= TASK TO CARRY OUT =
Repeat the records exactly, minus the pictures.
——————
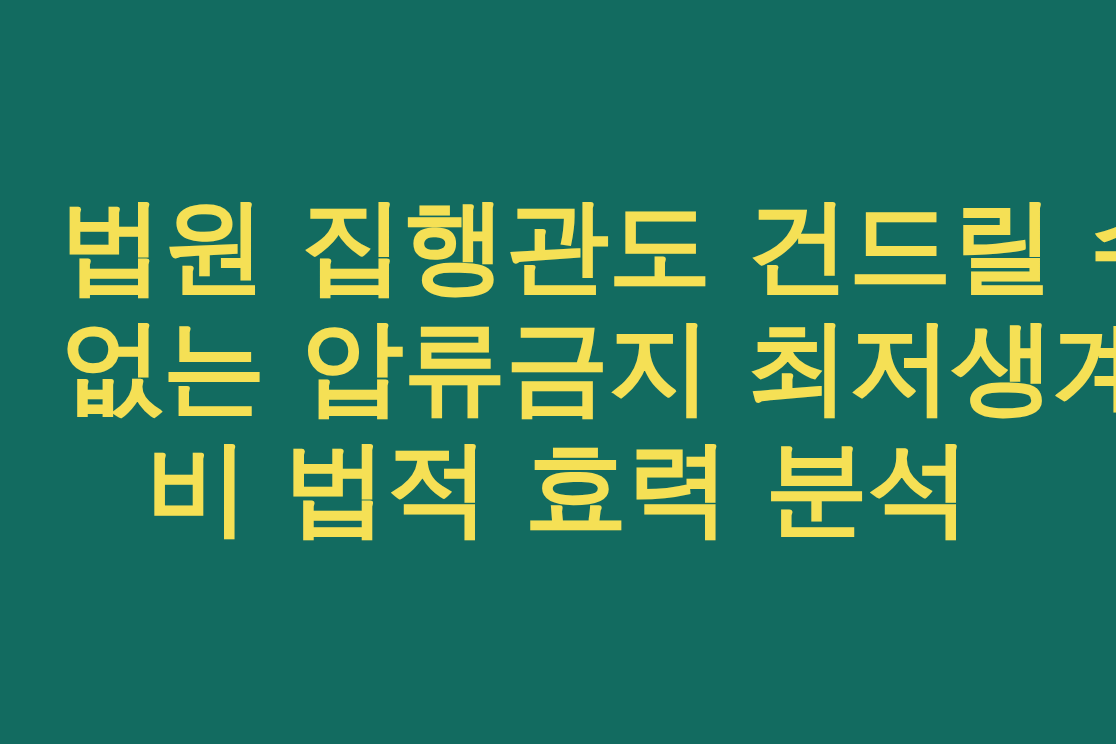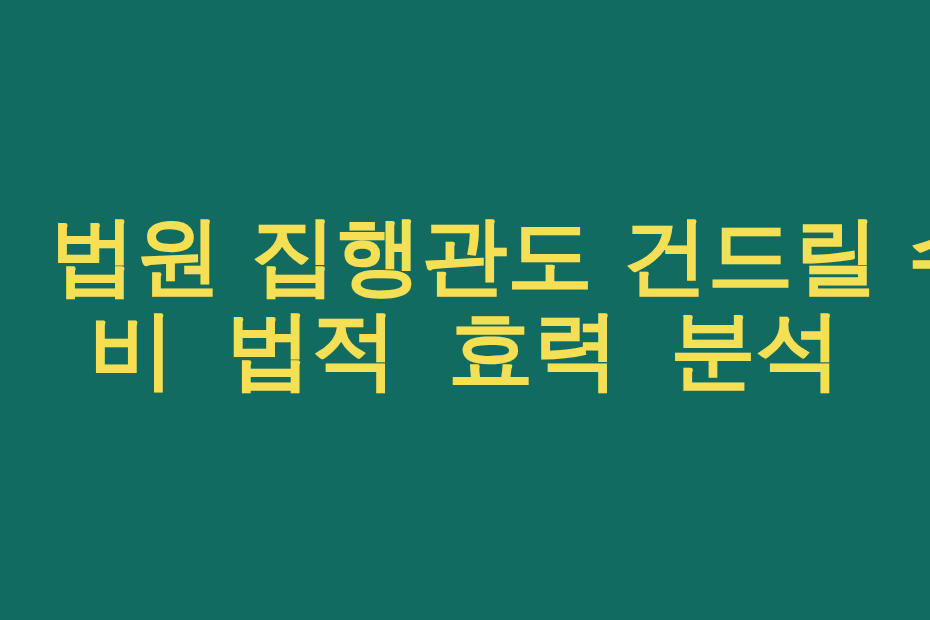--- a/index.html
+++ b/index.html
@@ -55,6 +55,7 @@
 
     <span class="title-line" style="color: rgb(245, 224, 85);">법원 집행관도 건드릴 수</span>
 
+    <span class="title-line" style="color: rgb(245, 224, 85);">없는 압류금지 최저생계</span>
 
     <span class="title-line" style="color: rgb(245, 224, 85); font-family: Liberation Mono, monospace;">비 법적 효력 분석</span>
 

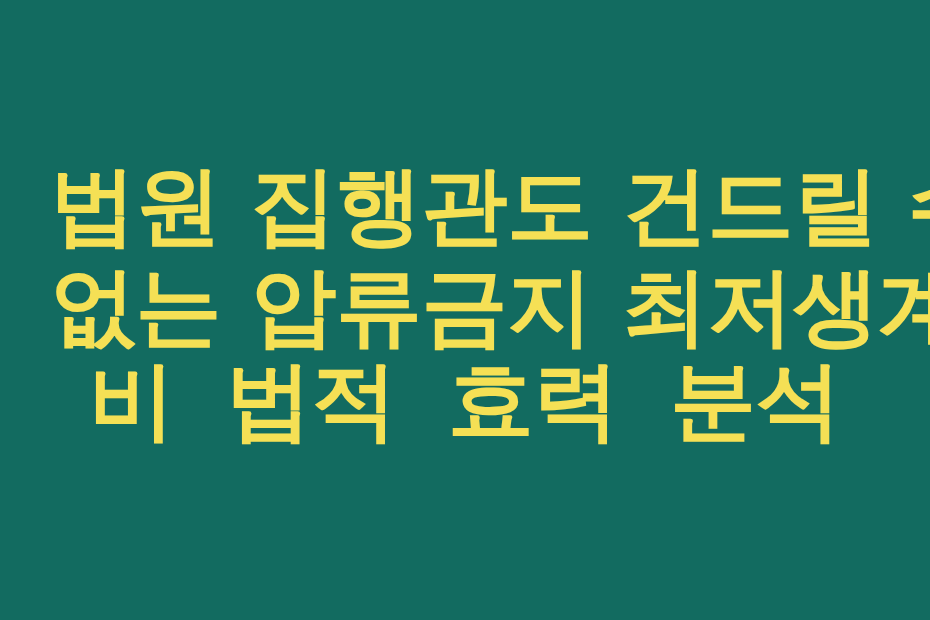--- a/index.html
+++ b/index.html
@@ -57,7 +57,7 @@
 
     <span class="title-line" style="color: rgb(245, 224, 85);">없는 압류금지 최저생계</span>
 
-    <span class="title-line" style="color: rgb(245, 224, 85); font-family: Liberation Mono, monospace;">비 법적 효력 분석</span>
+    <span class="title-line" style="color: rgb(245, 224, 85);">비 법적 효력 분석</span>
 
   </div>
——————
= WRITTEN ANSWER =
--- a/index.html
+++ b/index.html
@@ -55,6 +55,7 @@
 
     <span class="title-line" style="color: rgb(245, 224, 85);">법원 집행관도 건드릴 수</span>
 
+    <span class="title-line" style="color: rgb(245, 224, 85);">없는 압류금지 최저생계</span>
 
     <span class="title-line" style="color: rgb(245, 224, 85); font-family: Liberation Mono, monospace;">비 법적 효력 분석</span>
 

--- a/index.html
+++ b/index.html
@@ -57,7 +57,7 @@
 
     <span class="title-line" style="color: rgb(245, 224, 85);">없는 압류금지 최저생계</span>
 
-    <span class="title-line" style="color: rgb(245, 224, 85); font-family: Liberation Mono, monospace;">비 법적 효력 분석</span>
+    <span class="title-line" style="color: rgb(245, 224, 85);">비 법적 효력 분석</span>
 
   </div>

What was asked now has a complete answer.